I’ll write more about my experiences today over the next few days but the immediate problem here in Slovenia is essentially this: Since Hungary sealed its border last weekend, Croatia has been moving way more migrants across the border than Slovenia has the capacity to process, house and transport in an orderly way. Migrants aren’t being ferried only to the designated agreed upon areas; Croatian authorities are delivering people, unannounced, to both minor border crossings as well as the proverbial “middle of nowhere”, forcing people to cross wide muddy fields, ford rivers and creeks and slush through marshes. Which means many are arriving in Slovenia wet, cold and sick, only to be forced, in many cases, to spend the night in the open because there simply aren’t enough centers in which to house them.

Just yesterday, about 9,000 migrants entered Slovenia. Officials are predicting that the figure will peak and trend for a while at about 10,000, the numbers that are still arriving in Greece daily with the hopes of reaching Germany and Scandinavia before the heart of winter hits.

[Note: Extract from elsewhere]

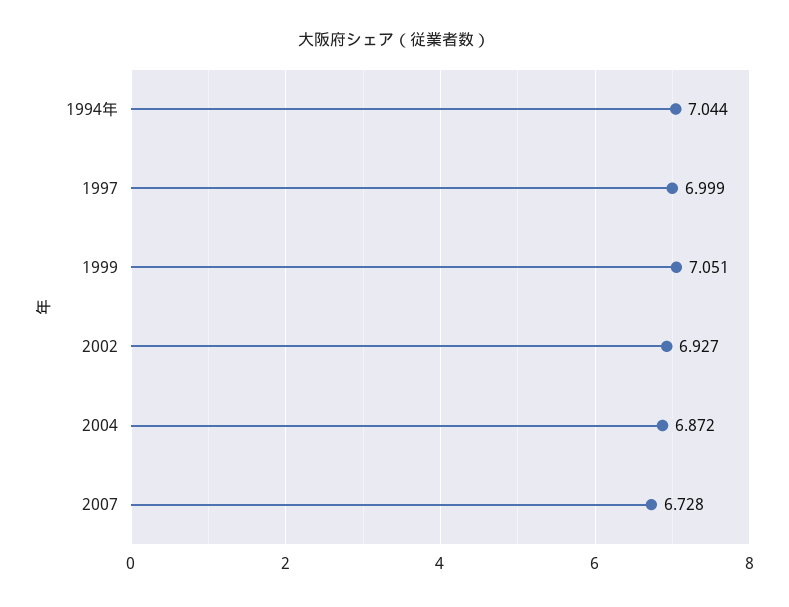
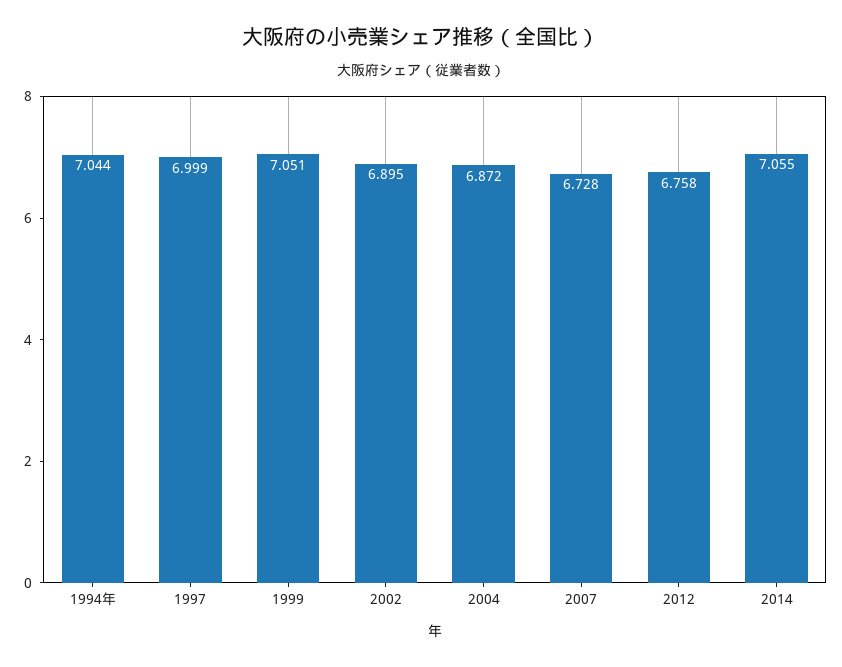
2002: 6.927 -> 6.895
2012: none -> 6.758
2014: none -> 7.055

The migrants, most of whom have already been traveling between 40 and 50 days from as far as Syria, Afghanistan and Iran, just want to keep moving. Predictably, tempers begin to flare when they can’t. Today a fire broke out at the refugee camp in Brezice. Spreading rapidly, it destroyed 27 of the facility’s 46 tents. Reports are sketchy — some are claiming the fire was set deliberately as a protest while others say it spread accidentally from one of the many small campfires that migrants used to take the edge off the night and early morning chill. Police haven’t issued their official report.

My first stop was in Dobova, the settlement that is officially the rail entry point into the EU’s border-free Schengen zone on the line to the Croatian capital Zagreb. At the moment, regularly scheduled passenger trains aren’t crossing here. Just a few minutes walk from the station is a vacant former textile factory that was turned into a makeshift refugee center a few days ago. Below, a man ponders the mid-morning fog and a boy plays with fire. And below that, the Slovenian army, which was granted temporary policing powers by parliament on Tuesday night, setting up shop. That idea makes me nervous. A few more images from the Dobova camp.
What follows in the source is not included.